# Session Zero Questionnaire



## GMMichael (Jul 25, 2018)

Starting a new game (like me)?  Use this list to find out what your players really want.  If you don't see an important aspect, add it.  That's how wiki threads work!

Note that much of what follows would in fact occur before getting together for the actual Session 0, where you roll up characters and the DM gives you the background info, houserules, etc.  Perhaps think of this as "everything up to and including Session 0". 


What game or system are we playing?

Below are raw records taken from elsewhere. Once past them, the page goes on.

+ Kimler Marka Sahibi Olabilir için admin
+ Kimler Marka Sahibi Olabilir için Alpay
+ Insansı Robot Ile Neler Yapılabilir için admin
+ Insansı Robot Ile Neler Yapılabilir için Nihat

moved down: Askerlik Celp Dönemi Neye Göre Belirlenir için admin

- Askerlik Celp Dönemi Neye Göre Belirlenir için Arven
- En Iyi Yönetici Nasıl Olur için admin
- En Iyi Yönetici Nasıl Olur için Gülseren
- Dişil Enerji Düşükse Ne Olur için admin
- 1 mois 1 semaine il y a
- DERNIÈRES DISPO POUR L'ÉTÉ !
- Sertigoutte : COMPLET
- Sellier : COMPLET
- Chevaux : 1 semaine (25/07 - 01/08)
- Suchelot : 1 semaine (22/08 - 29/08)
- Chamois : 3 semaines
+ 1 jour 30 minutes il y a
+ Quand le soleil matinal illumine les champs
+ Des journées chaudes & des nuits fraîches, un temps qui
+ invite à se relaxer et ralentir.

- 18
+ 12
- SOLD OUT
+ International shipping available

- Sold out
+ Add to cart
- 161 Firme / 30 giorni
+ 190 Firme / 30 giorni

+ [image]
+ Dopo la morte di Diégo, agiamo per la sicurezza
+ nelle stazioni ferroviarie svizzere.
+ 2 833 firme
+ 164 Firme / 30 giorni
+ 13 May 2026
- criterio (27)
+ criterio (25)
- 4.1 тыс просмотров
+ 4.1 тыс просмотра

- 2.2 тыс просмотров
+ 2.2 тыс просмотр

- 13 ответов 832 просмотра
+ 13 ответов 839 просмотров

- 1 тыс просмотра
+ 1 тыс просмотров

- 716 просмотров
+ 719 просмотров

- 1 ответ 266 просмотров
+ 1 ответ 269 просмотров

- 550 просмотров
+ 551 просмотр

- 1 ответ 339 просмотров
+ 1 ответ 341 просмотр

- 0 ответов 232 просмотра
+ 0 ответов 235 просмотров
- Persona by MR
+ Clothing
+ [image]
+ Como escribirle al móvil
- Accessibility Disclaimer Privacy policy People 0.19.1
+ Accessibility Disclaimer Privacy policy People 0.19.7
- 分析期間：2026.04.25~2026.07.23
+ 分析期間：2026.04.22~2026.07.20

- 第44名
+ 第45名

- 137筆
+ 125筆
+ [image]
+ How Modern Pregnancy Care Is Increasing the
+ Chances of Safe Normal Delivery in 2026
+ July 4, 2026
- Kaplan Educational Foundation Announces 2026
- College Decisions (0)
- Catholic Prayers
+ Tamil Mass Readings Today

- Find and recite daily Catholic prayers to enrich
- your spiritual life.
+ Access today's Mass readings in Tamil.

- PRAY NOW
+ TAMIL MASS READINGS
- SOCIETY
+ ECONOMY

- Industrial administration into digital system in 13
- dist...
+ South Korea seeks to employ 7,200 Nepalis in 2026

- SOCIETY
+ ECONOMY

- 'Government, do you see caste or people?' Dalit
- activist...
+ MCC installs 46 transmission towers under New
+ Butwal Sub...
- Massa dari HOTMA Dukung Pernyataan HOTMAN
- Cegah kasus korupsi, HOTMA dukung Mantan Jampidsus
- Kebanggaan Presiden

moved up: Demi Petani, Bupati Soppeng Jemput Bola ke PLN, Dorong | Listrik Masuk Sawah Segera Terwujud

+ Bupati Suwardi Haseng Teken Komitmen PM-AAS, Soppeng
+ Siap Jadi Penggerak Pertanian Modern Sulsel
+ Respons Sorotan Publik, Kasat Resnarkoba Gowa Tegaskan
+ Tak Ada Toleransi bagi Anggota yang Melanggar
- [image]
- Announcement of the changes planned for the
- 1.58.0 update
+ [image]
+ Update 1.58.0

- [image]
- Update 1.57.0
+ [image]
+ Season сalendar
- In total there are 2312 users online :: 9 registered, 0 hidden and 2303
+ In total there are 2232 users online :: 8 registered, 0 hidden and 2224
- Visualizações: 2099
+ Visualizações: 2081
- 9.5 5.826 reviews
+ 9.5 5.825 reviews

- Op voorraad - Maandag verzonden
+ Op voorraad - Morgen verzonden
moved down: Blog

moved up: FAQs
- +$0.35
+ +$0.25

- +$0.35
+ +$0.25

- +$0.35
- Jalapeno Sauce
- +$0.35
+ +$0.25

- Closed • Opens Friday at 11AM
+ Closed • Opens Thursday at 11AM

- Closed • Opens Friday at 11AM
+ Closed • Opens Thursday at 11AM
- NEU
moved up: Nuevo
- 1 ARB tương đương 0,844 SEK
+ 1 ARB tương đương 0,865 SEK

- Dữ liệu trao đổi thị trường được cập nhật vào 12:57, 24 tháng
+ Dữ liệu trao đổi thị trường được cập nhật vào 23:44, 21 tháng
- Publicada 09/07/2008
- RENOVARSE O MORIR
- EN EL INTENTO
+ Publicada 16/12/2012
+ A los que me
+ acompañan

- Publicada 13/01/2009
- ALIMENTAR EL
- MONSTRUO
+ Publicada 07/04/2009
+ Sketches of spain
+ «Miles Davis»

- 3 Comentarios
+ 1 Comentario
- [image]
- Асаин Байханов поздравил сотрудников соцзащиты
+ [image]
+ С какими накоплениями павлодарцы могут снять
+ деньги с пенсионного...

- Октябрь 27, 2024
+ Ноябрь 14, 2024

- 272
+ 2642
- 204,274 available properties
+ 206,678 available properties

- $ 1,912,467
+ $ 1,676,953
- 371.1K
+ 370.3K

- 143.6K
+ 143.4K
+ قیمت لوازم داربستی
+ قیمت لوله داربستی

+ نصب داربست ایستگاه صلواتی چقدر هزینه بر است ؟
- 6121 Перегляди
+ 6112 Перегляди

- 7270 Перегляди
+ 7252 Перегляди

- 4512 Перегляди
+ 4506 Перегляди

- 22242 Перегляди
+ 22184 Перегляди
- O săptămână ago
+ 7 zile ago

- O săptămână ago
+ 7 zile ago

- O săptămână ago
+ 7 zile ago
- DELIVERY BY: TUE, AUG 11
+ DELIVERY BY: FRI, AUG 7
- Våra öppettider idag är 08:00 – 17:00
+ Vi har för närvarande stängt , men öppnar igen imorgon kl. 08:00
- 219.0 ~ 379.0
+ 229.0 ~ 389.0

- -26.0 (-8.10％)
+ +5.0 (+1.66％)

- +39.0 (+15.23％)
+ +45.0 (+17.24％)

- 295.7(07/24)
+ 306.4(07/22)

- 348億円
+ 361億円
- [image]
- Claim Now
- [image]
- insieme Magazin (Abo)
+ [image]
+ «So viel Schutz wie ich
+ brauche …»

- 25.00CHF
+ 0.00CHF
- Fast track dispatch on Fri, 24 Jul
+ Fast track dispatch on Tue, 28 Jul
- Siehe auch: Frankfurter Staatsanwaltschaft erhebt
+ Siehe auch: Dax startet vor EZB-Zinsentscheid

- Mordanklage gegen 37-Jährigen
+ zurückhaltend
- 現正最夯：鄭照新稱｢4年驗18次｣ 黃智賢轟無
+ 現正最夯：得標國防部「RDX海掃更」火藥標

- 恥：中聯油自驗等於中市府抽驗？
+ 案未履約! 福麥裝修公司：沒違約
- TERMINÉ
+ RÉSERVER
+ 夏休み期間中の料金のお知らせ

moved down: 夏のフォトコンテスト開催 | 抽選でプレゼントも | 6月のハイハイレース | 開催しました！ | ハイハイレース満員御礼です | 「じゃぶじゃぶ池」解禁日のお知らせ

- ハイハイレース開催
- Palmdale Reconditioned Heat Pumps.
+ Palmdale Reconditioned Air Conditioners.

What edition?  What if anything is allowed beyond the game's core rules (i.e. expansions, splat books, etc.)? 
Are players expected to own or have independent access to the player-side rulebooks? 
Setting time 
Setting place 
Technology level 
Magic level 
Action level 
Drama level 
Campaign meta-considerations: 
 - - Sandbox/railroad ratio 
 - - Intended duration of campaign (open-ended forever, open-ended limited duration, a single adventure path, a one-shot?) 
 - - Number of PCs per player - are you allowed to play more than one at a time?  And-or, are you allowed to cycle through a stable of PCs? 
 - - Number of players (directly ties into number of PCs - if there's only 2 or 3 players then running multiple PCs each might make more sense) 
 - - Player turnover and how it will be addressed (if Joe and Mary move away does the campaign end there or do we find new players and keep going?) 
Awkward themes (horror, romance, mortality) 
Miniatures/accessories required - and who provides them (e.g. are players expected to provide minis for their PCs?) 
Session logistics (duration, meals, breaks...) 
Phone usage (I guess it has come to this) 
Missing sessions, also whether guest players are allowed/encouraged 
Metagame roles (chronicler, wrangler, treasurer, mapper) 
In-character / out-of-character expectations (includes joke tolerance) 
Metagame tolerance (can players use knowledge their PCs don't or can't have, and to what extent?) 
Treasury division method (this one can be left for an in-character discussion among the PCs but laying out some options now can save serious headaches later) 
???


----------



## Riley37 (Jul 26, 2018)

Whether sessions include eating together
Whether sessions include breaks
Use of phones or other devices
Relative roles of host and of DM
Appropriate ways to raise concerns

Sandbox-to-Railroad Ratio
Who sets the pace of the session
Consequences for misbehavior: to character, or to player?


----------



## ccs (Jul 26, 2018)

What (system) do we want to play?
Who' going to host it?
What day/evening & what time?
Length of sessions?
Do we want to invite anyone else?
Are there any specific miniatures/terrain pieces/etc that we know we'll want for this game?


----------



## Lanefan (Jul 26, 2018)

I won't edit this into the OP without permission but I'd actually phrase this as "*Pre*-Session-Zero Questionnaire", as just about all of this needs to be at least vaguely nailed down before the real Session 0 (char-gen, setting and houserule outline, etc.) can occur.


----------



## GMMichael (Jul 27, 2018)

Lanefan said:


> I won't edit this into the OP without permission but I'd actually phrase this as "*Pre*-Session-Zero Questionnaire", as just about all of this needs to be at least vaguely nailed down before the real Session 0 (char-gen, setting and houserule outline, etc.) can occur.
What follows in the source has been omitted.